O salto alto bate no asfalto molhado provocando um ruído incômodo. A escuridão da madrugada mistura-se com o ar cinzento e possivelmente poluído da cidade grande. São exatamente três horas da manhã.
A
morena caminha devagar. O vento gélido deixando-a com dificuldade de respirar.
A dor também não ajuda. Suas pernas desnudas tremem de frio e pavor. O vestido
curto e apertado sendo puxado para baixo em uma tentativa vã de deixá-lo em
maior comprimento ou, talvez, de retirar aquele cheiro repugnante de suas
roupas.
Ela
está a exatos dois quarteirões de sua rua, mas o cansaço a impede de
seguir em frente. Um canteiro de plantas é o único lugar onde ela pode
descansar, no momento. Desajeitada, a jovem mulher senta no meio-fio,
encostando-se nas folhas. O estômago delicado parece se revirar ainda sob
efeito da bebida, enquanto sua cabeça explode por dentro. Toda vez, ela se vê
desejando não ter que beber. Tudo é horrível, desde o gosto até o
efeito, tempo depois. Abrir mão do álcool, porém, significa ter que lidar
com tudo em completa lucidez... Então, é necessário beber!
E,
mesmo assim, ainda não lhe parece o suficiente.
Sua
cabeça atinge um nível realmente incômodo de dor, mas as memórias seguem ali –
recortadas, mas vivas. As imagens daquele homem pululam sua mente. O
modo como ele tocou, acariciou e beijou seu corpo. É tão repugnante, mesmo que
nunca signifique nada para ninguém. Só uma noite. Casual e profissionalmente, é
como funciona.
“Eu realmente não deveria me deixar abalar!”,
ela diz para si mesma.
Mas
não adianta. Um segundo a mais e as lágrimas começam a cair, descontroladas.
A
realidade estampada bem diante de si dói além da alma. Ela sabe que jamais alguém
irá entender. Ninguém jamais se importará em conhecer a menina sonhadora e
esperançosa, esmagada por roupas curtas e maquiagem frequentemente borrada.

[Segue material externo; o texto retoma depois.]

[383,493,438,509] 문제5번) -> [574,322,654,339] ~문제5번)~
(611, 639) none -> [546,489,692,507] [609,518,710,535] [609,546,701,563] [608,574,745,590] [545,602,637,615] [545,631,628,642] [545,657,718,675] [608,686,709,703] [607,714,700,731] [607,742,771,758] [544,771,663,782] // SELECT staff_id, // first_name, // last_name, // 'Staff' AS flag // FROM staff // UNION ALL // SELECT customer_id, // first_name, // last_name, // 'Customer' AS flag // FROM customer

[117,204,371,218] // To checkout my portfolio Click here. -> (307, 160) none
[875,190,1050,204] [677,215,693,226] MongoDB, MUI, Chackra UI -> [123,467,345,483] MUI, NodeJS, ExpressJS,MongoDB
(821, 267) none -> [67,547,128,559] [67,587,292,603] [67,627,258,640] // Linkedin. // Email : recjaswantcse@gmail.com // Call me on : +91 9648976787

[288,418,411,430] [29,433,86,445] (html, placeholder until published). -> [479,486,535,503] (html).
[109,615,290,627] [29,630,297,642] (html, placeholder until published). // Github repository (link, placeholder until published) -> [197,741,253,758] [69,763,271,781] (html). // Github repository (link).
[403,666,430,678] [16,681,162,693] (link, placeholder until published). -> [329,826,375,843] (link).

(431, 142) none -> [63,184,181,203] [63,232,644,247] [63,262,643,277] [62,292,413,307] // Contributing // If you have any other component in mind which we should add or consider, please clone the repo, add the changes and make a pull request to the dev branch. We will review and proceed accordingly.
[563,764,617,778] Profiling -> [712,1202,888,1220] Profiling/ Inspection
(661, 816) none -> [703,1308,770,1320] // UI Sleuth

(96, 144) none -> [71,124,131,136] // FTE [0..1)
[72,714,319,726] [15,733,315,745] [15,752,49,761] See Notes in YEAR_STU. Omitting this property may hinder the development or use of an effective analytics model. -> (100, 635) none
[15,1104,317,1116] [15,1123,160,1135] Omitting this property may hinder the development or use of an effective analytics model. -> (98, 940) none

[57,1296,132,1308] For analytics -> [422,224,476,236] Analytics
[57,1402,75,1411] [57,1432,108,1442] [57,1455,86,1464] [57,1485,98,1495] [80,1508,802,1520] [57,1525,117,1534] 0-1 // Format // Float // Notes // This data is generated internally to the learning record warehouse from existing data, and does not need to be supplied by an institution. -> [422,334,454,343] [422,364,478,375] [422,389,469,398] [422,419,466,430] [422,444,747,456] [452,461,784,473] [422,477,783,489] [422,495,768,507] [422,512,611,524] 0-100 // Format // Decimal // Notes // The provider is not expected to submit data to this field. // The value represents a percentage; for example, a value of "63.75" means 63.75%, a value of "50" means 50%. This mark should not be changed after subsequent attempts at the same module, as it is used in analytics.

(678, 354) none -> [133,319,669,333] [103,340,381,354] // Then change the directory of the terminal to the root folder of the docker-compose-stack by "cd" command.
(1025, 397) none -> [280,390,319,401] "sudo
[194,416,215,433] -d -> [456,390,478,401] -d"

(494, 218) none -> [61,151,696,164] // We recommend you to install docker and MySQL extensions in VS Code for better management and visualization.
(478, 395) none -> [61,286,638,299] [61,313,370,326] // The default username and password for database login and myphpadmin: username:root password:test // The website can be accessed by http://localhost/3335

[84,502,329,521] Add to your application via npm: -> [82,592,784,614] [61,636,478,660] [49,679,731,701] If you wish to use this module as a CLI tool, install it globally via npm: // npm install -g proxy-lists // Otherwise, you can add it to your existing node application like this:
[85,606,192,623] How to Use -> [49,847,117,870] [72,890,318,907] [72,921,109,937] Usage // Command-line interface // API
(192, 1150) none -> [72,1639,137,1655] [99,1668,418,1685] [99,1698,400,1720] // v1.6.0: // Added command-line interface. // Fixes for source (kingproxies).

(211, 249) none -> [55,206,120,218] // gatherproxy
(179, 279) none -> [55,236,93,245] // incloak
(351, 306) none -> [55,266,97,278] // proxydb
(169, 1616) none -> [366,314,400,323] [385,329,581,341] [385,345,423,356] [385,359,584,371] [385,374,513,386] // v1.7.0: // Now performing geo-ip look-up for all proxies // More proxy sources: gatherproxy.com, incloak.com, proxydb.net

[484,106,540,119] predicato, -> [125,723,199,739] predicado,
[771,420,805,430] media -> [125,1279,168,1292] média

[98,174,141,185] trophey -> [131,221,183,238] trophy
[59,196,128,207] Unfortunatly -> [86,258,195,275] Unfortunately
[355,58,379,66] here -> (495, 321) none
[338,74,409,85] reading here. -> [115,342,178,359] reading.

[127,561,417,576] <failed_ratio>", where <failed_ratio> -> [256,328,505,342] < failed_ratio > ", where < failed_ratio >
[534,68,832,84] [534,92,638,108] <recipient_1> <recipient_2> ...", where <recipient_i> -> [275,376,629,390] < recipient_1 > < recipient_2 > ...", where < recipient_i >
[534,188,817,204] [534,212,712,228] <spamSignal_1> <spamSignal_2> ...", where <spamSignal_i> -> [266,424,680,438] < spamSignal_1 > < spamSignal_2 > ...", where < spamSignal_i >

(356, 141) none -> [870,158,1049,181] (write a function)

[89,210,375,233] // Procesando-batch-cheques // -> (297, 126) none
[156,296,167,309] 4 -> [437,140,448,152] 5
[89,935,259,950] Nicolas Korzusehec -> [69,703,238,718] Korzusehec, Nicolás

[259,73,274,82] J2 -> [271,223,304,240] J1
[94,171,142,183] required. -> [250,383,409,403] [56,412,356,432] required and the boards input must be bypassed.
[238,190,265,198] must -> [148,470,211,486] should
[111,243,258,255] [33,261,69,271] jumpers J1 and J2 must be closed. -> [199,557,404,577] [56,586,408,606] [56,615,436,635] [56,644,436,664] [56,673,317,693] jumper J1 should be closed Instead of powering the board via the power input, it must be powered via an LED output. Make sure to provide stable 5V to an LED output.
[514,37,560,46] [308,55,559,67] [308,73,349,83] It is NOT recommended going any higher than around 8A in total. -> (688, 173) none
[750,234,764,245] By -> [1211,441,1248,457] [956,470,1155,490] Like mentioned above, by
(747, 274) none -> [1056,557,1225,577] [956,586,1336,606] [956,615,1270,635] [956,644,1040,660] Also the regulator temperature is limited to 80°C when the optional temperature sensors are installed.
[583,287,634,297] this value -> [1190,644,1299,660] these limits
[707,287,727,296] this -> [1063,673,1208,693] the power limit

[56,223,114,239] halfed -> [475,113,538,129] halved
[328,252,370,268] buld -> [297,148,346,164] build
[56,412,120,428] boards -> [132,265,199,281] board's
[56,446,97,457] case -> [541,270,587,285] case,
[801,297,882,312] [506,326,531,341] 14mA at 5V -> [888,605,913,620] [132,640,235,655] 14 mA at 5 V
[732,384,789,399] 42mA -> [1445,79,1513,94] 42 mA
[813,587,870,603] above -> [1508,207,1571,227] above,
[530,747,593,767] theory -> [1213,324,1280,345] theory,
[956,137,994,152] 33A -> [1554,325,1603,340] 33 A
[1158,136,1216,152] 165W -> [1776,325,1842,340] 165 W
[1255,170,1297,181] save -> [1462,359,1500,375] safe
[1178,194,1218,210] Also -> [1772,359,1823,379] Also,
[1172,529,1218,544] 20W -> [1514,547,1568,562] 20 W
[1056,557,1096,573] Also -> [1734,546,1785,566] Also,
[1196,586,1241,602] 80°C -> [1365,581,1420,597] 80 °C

Para os olhares alheios, ela sempre será apenas mais uma mulher parada em uma
esquina sem nome.
Não
importa mais. O dinheiro está guardado em sua bolsa minúscula, então, como
todas as outras noites, ela se convence de que não há mais volta, mas... E
se...?
Um
carro vira a esquina, aproximando-se. Ela limpa bruscamente as lágrimas, antes
que quem quer que seja esteja próximo o suficiente para identifica-la. Ninguém precisa
saber.
O
veículo abre a porta diante da sua figura solitária na calçada e, com um
suspiro interno, ela relembra a diferente realidade que desejou quando ainda era
pequena e ingênua. A ideia de correr pelas ruas para longe de tudo o que já fez
antes lhe perpassa a mente, uma vez mais... Mas ela entra no carro, mesmo
assim, pronta para encarar a si mesma no vazio de estranhos. Abafando um último soluço,
tenta se convencer de que é isso que ela é agora.